Records for this exercise: Begin
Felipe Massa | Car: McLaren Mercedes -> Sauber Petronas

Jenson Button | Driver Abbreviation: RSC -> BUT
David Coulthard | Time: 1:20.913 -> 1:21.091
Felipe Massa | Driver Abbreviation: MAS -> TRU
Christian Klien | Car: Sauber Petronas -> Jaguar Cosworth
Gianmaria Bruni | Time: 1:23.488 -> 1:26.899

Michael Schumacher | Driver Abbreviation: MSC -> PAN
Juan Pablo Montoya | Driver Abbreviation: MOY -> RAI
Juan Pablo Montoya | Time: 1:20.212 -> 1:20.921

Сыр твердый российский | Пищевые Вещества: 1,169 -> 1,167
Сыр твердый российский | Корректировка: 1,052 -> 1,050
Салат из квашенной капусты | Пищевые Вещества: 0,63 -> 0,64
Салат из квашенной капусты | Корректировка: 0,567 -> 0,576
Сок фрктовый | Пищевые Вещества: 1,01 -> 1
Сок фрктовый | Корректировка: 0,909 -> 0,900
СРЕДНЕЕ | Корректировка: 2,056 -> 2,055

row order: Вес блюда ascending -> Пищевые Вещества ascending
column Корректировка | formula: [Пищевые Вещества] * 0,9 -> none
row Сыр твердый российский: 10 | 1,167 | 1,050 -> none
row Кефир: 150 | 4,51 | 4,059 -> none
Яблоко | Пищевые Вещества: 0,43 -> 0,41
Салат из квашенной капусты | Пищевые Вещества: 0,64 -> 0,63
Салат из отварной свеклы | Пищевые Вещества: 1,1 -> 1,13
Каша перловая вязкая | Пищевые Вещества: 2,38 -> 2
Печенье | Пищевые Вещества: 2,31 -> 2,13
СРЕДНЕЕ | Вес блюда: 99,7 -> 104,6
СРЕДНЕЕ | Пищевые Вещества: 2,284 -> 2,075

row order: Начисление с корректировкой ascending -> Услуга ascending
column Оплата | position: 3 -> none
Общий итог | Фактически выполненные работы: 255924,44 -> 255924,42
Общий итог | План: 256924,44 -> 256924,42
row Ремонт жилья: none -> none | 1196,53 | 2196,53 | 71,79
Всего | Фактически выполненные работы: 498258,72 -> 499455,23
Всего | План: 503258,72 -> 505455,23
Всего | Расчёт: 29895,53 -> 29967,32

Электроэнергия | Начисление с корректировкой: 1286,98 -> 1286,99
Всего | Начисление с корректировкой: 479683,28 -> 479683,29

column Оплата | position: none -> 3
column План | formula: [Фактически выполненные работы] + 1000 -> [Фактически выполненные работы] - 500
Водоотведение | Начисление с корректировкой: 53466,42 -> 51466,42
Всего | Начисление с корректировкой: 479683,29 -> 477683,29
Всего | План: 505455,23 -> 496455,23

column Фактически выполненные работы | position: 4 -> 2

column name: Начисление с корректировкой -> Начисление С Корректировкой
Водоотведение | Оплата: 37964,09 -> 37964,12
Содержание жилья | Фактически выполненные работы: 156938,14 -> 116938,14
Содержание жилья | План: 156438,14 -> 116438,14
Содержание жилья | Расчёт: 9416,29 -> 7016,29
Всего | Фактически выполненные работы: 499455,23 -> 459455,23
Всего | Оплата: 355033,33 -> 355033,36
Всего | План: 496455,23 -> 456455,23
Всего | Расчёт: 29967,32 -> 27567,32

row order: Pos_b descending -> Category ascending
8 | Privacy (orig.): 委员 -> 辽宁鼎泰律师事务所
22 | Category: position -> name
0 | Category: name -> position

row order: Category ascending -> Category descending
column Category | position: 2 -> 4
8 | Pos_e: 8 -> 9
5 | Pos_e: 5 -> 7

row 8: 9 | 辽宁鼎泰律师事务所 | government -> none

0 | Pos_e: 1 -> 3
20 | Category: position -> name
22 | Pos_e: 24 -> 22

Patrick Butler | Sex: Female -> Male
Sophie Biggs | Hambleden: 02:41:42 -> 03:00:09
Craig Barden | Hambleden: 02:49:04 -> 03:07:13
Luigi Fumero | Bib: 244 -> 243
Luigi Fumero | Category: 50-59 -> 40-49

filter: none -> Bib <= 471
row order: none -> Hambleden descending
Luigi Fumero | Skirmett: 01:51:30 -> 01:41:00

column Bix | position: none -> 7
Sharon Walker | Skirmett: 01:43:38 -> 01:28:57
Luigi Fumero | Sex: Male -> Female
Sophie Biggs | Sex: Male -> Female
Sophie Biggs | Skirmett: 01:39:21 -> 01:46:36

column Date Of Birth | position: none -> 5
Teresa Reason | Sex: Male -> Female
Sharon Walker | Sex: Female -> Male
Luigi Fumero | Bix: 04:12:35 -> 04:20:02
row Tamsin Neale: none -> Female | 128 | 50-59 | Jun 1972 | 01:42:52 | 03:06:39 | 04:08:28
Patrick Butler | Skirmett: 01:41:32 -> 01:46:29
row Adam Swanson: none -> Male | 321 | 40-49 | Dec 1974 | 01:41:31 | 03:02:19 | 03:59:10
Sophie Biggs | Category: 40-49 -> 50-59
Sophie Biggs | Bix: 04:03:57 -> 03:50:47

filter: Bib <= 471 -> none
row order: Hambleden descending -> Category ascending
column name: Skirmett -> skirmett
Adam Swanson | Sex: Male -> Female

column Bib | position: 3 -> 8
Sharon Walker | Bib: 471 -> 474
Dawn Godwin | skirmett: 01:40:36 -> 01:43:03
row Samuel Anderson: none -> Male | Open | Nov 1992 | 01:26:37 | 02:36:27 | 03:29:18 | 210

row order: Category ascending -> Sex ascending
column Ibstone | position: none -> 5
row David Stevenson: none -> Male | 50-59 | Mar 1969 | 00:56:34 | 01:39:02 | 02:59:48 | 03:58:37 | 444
Records for this exercise: End
◆ Exercise ◆
The reply should hold only the lines from the beginning of the listing to the line with "Juan Pablo Montoya | Driver", both ends included, unchanged.

◆ Task result ◆
Felipe Massa | Car: McLaren Mercedes -> Sauber Petronas

Jenson Button | Driver Abbreviation: RSC -> BUT
David Coulthard | Time: 1:20.913 -> 1:21.091
Felipe Massa | Driver Abbreviation: MAS -> TRU
Christian Klien | Car: Sauber Petronas -> Jaguar Cosworth
Gianmaria Bruni | Time: 1:23.488 -> 1:26.899

Michael Schumacher | Driver Abbreviation: MSC -> PAN
Juan Pablo Montoya | Driver Abbreviation: MOY -> RAI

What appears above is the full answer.